**The task:** In your copy of the data, include no pictures and alter nothing else.

Change detection outputs
▽

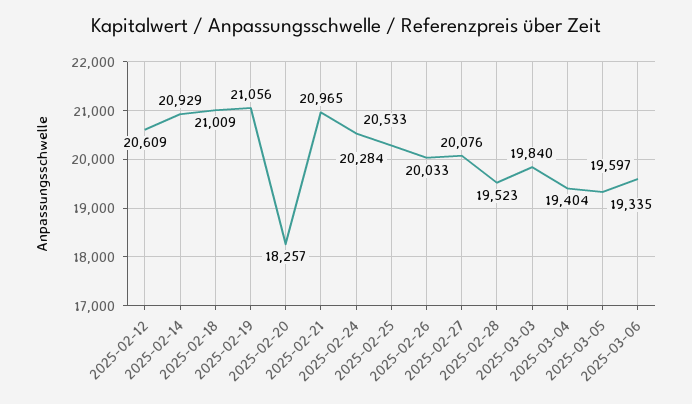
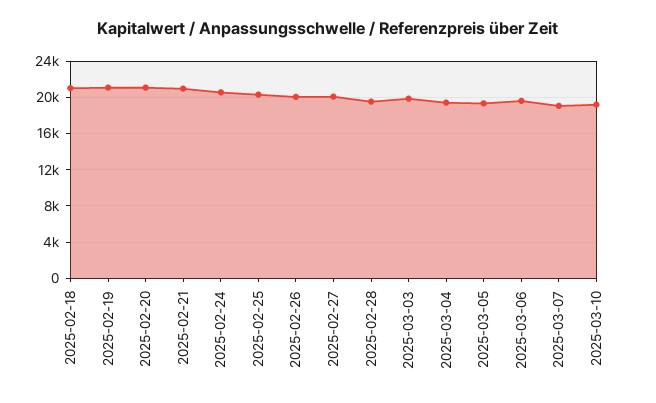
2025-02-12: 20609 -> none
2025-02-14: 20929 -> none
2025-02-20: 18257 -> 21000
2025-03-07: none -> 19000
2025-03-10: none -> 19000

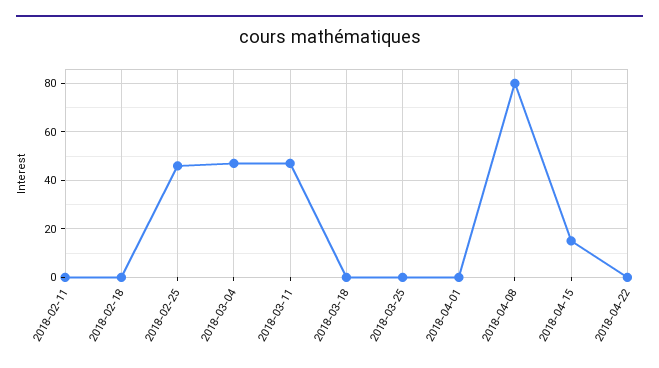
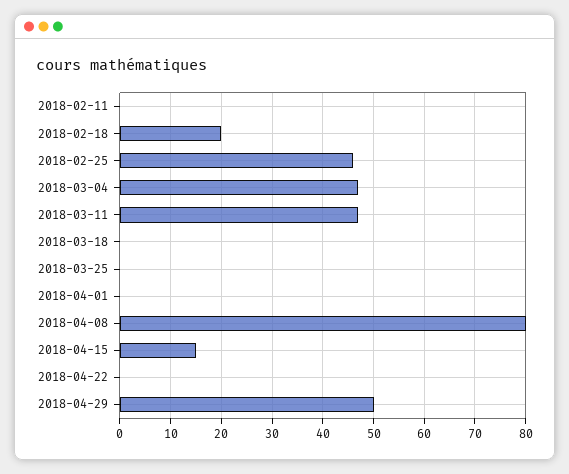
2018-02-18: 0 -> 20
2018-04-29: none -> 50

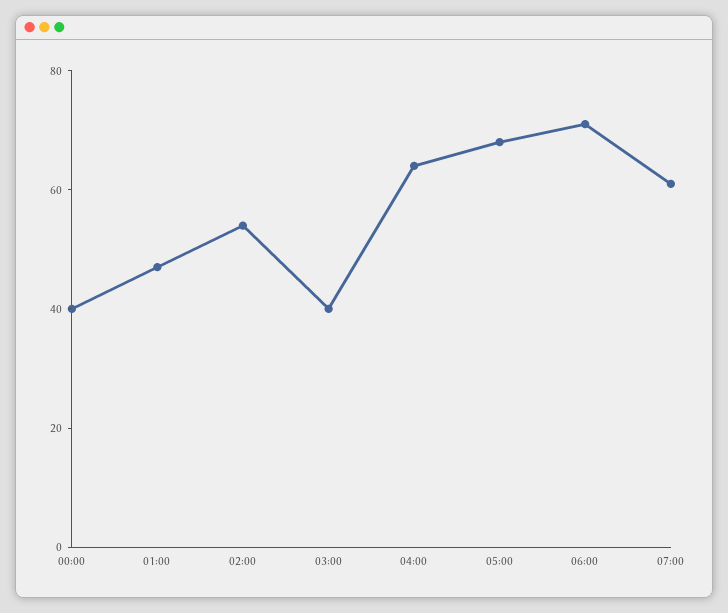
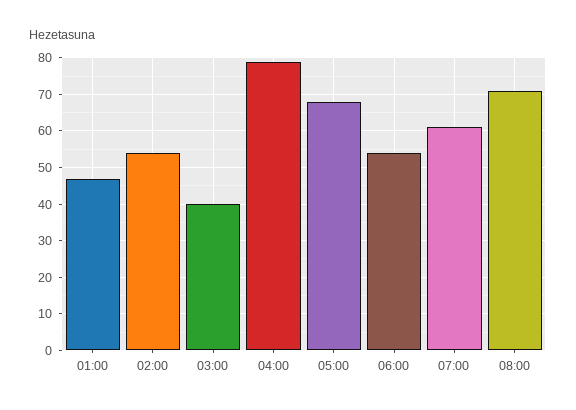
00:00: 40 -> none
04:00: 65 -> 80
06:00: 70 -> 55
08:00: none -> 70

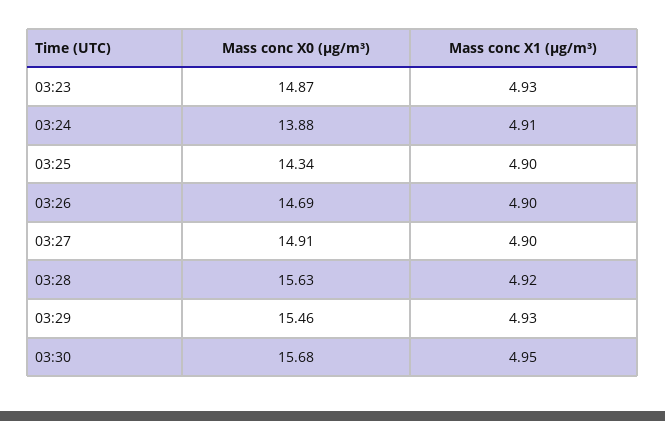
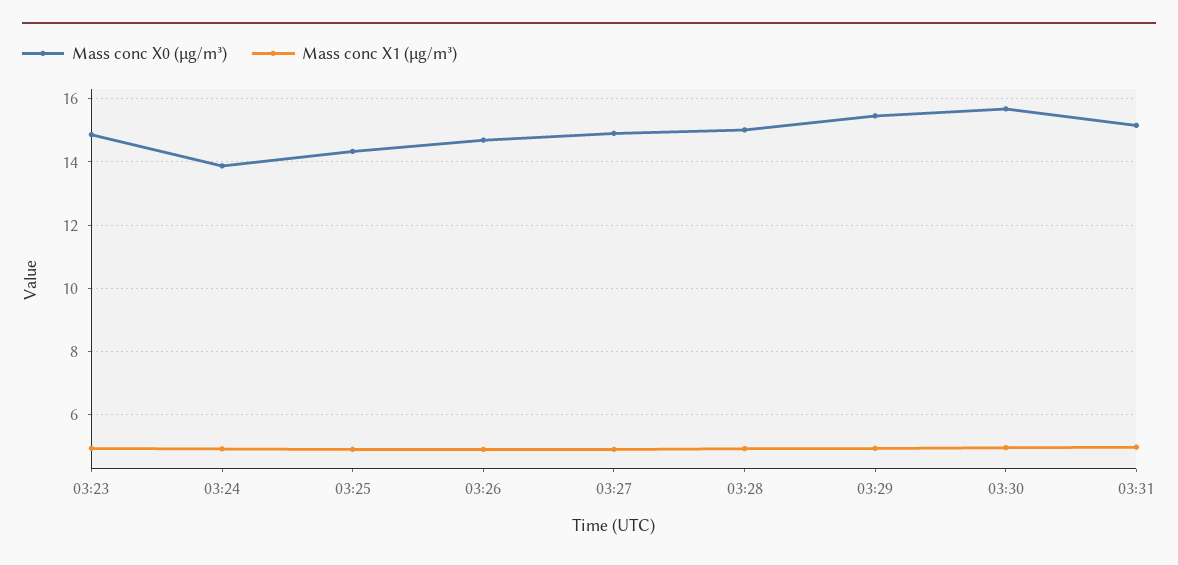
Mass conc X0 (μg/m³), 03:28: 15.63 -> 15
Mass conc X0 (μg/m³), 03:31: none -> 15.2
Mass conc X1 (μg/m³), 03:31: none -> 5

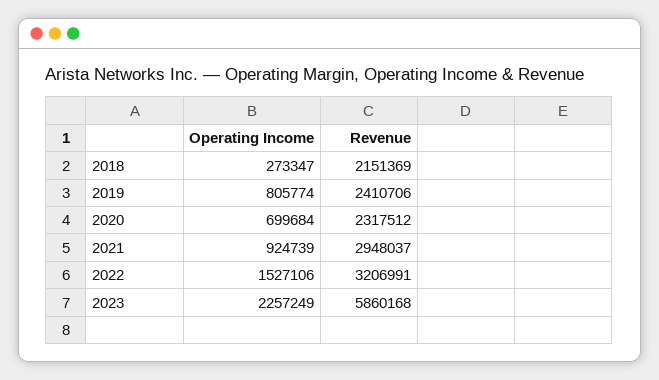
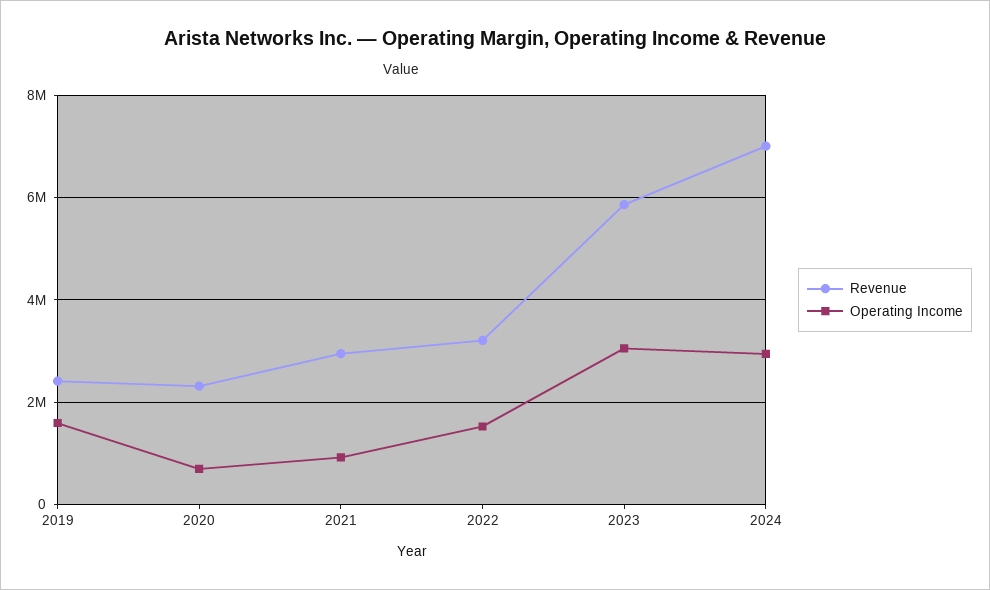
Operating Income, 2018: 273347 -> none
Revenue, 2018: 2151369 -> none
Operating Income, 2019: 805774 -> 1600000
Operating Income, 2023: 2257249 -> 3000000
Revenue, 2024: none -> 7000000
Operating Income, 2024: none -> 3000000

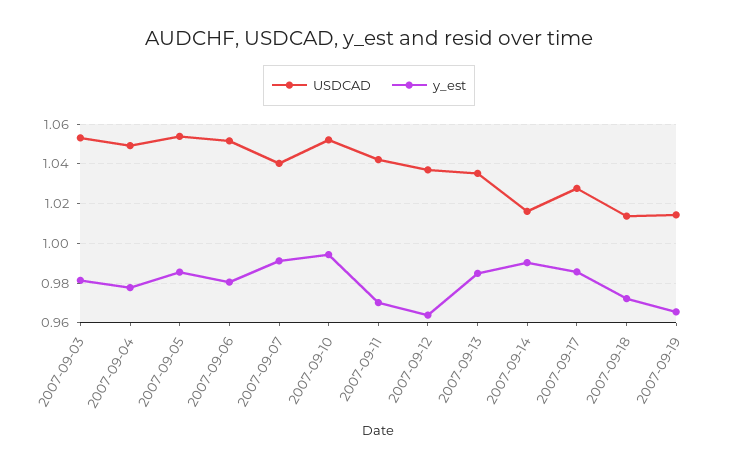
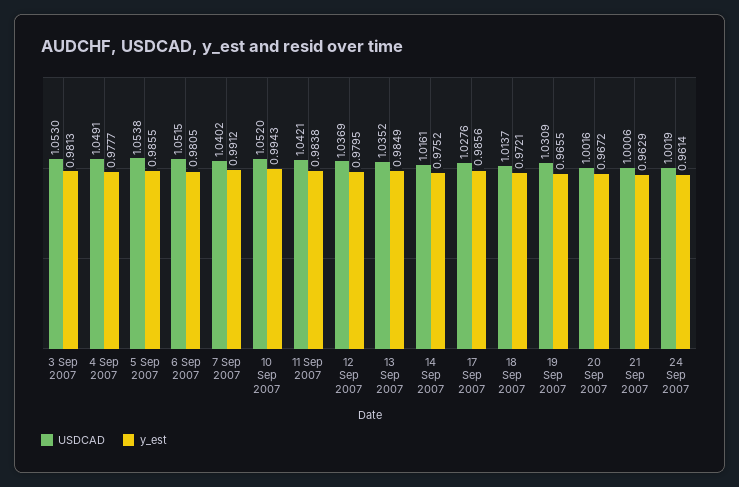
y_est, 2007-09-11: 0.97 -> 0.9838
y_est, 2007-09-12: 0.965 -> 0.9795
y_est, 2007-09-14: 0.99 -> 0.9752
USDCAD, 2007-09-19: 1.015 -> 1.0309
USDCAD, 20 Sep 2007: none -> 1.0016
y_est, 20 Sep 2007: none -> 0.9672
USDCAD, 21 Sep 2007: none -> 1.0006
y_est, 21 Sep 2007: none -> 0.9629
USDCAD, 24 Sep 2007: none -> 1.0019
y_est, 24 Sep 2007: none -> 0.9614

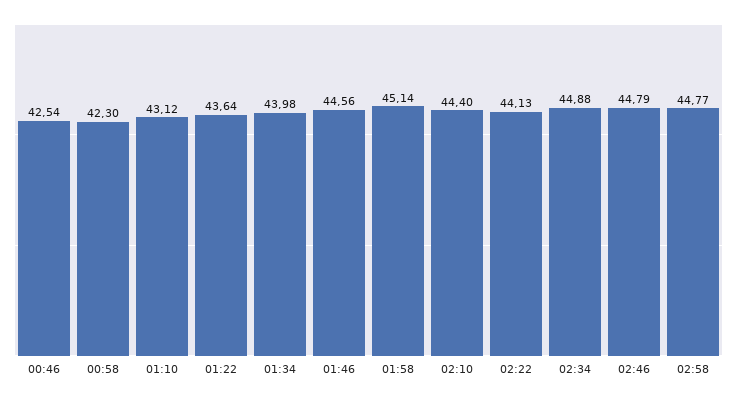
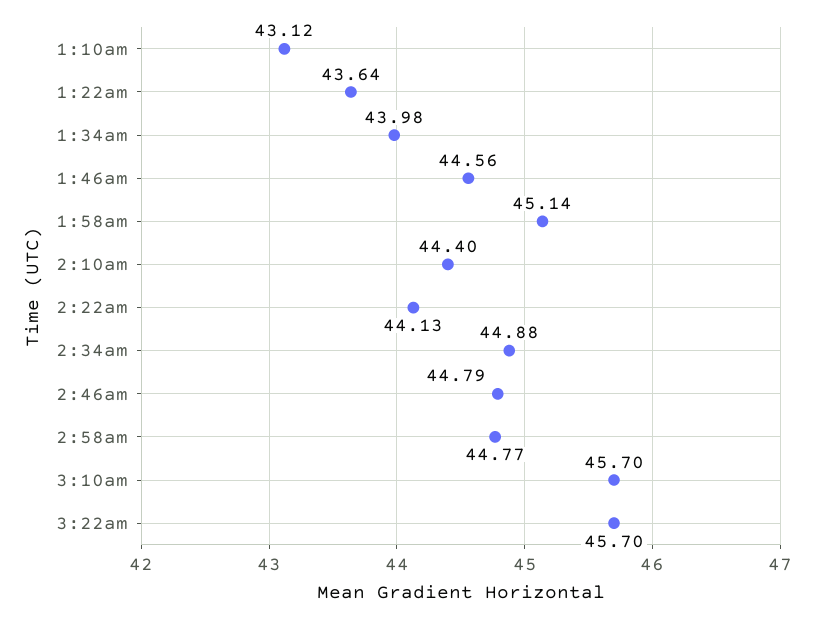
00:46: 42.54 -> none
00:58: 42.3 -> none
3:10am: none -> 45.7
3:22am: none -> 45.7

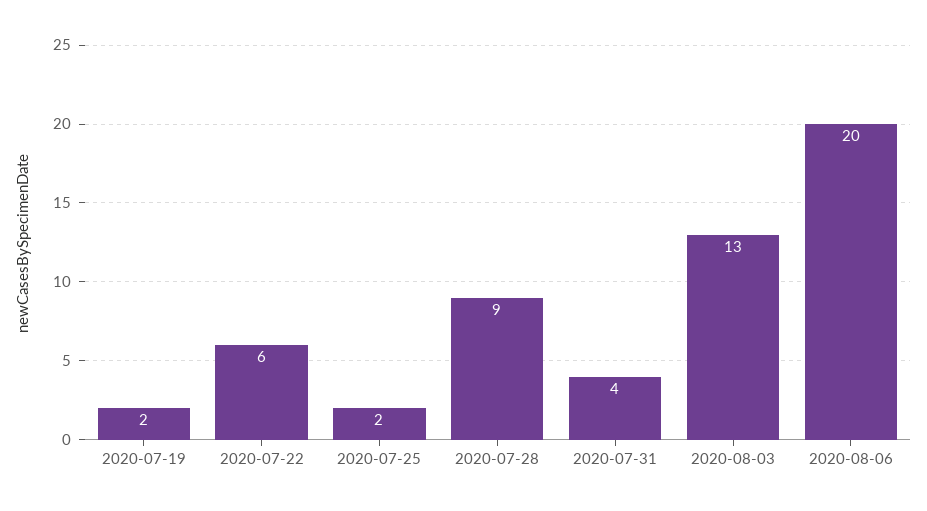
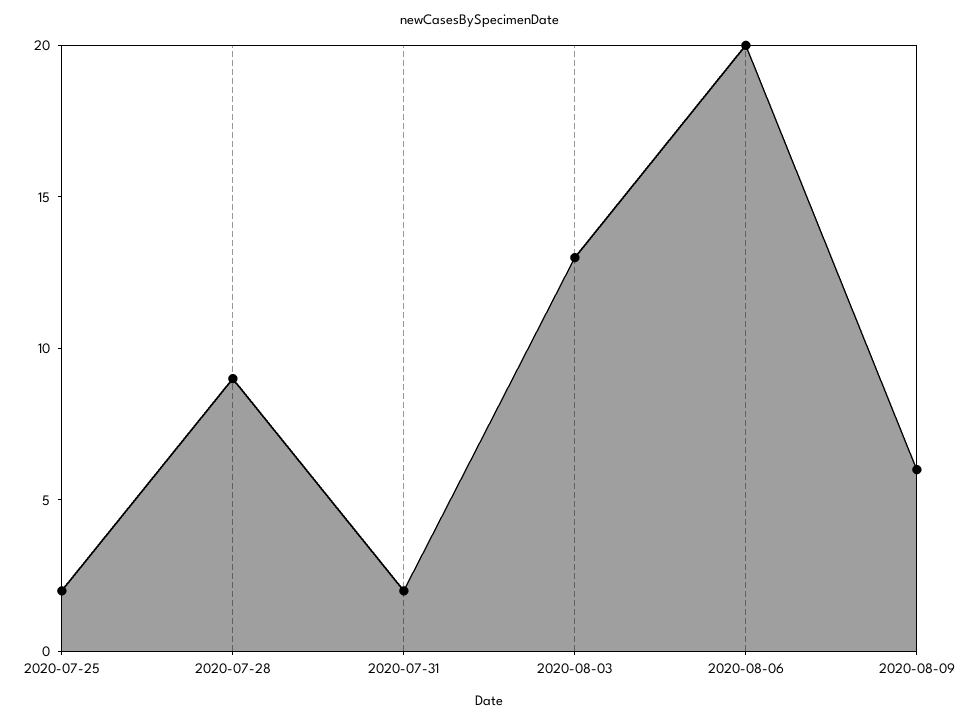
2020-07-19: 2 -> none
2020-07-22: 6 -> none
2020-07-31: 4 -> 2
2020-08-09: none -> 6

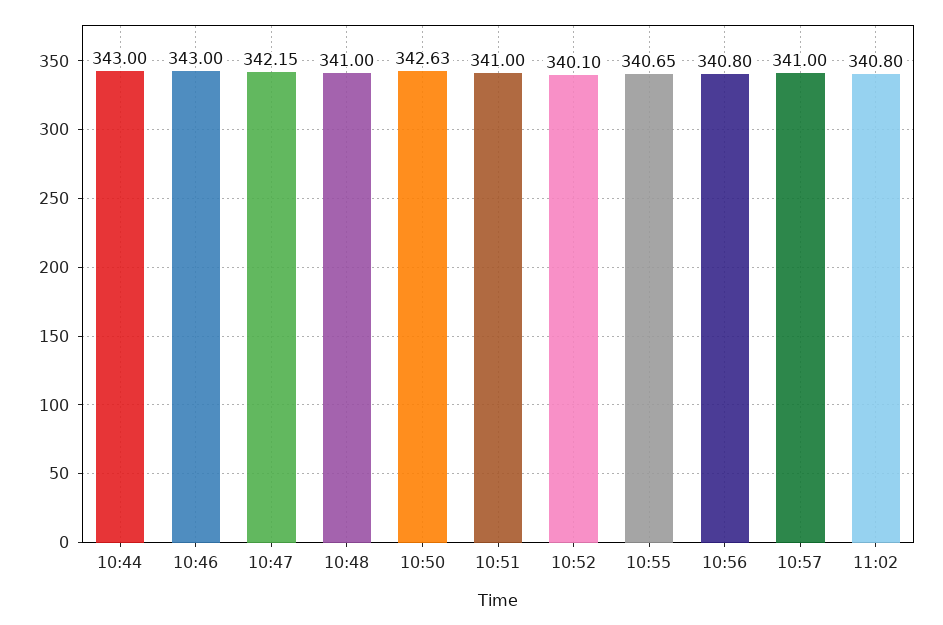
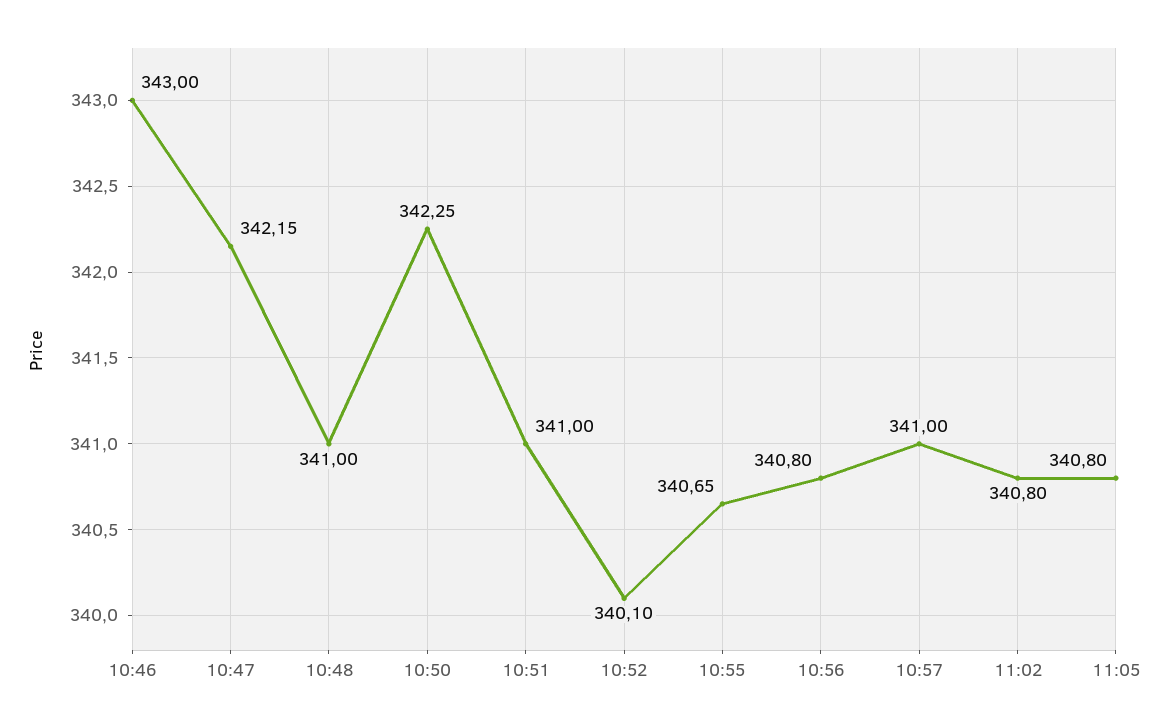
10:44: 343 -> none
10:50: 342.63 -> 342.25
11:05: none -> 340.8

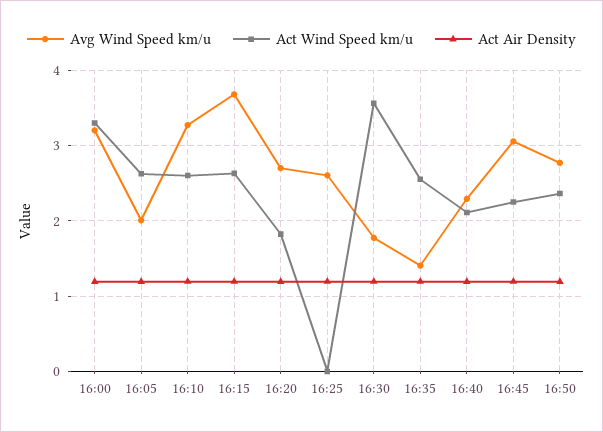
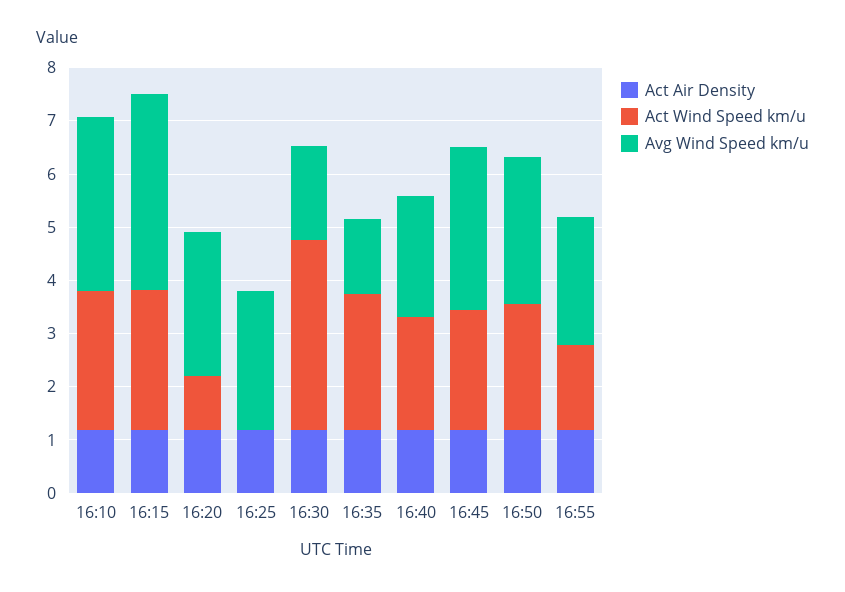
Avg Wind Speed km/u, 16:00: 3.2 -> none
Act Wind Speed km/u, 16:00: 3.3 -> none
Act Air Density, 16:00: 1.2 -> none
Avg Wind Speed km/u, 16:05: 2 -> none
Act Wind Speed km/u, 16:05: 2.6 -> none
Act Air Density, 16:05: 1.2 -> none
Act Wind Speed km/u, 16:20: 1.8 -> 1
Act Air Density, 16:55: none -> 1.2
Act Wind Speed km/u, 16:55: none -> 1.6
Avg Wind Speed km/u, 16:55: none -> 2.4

△

**Written answer:**
2025-02-12: 20609 -> none
2025-02-14: 20929 -> none
2025-02-20: 18257 -> 21000
2025-03-07: none -> 19000
2025-03-10: none -> 19000

2018-02-18: 0 -> 20
2018-04-29: none -> 50

00:00: 40 -> none
04:00: 65 -> 80
06:00: 70 -> 55
08:00: none -> 70

Mass conc X0 (μg/m³), 03:28: 15.63 -> 15
Mass conc X0 (μg/m³), 03:31: none -> 15.2
Mass conc X1 (μg/m³), 03:31: none -> 5

Operating Income, 2018: 273347 -> none
Revenue, 2018: 2151369 -> none
Operating Income, 2019: 805774 -> 1600000
Operating Income, 2023: 2257249 -> 3000000
Revenue, 2024: none -> 7000000
Operating Income, 2024: none -> 3000000

y_est, 2007-09-11: 0.97 -> 0.9838
y_est, 2007-09-12: 0.965 -> 0.9795
y_est, 2007-09-14: 0.99 -> 0.9752
USDCAD, 2007-09-19: 1.015 -> 1.0309
USDCAD, 20 Sep 2007: none -> 1.0016
y_est, 20 Sep 2007: none -> 0.9672
USDCAD, 21 Sep 2007: none -> 1.0006
y_est, 21 Sep 2007: none -> 0.9629
USDCAD, 24 Sep 2007: none -> 1.0019
y_est, 24 Sep 2007: none -> 0.9614

00:46: 42.54 -> none
00:58: 42.3 -> none
3:10am: none -> 45.7
3:22am: none -> 45.7

2020-07-19: 2 -> none
2020-07-22: 6 -> none
2020-07-31: 4 -> 2
2020-08-09: none -> 6

10:44: 343 -> none
10:50: 342.63 -> 342.25
11:05: none -> 340.8

Avg Wind Speed km/u, 16:00: 3.2 -> none
Act Wind Speed km/u, 16:00: 3.3 -> none
Act Air Density, 16:00: 1.2 -> none
Avg Wind Speed km/u, 16:05: 2 -> none
Act Wind Speed km/u, 16:05: 2.6 -> none
Act Air Density, 16:05: 1.2 -> none
Act Wind Speed km/u, 16:20: 1.8 -> 1
Act Air Density, 16:55: none -> 1.2
Act Wind Speed km/u, 16:55: none -> 1.6
Avg Wind Speed km/u, 16:55: none -> 2.4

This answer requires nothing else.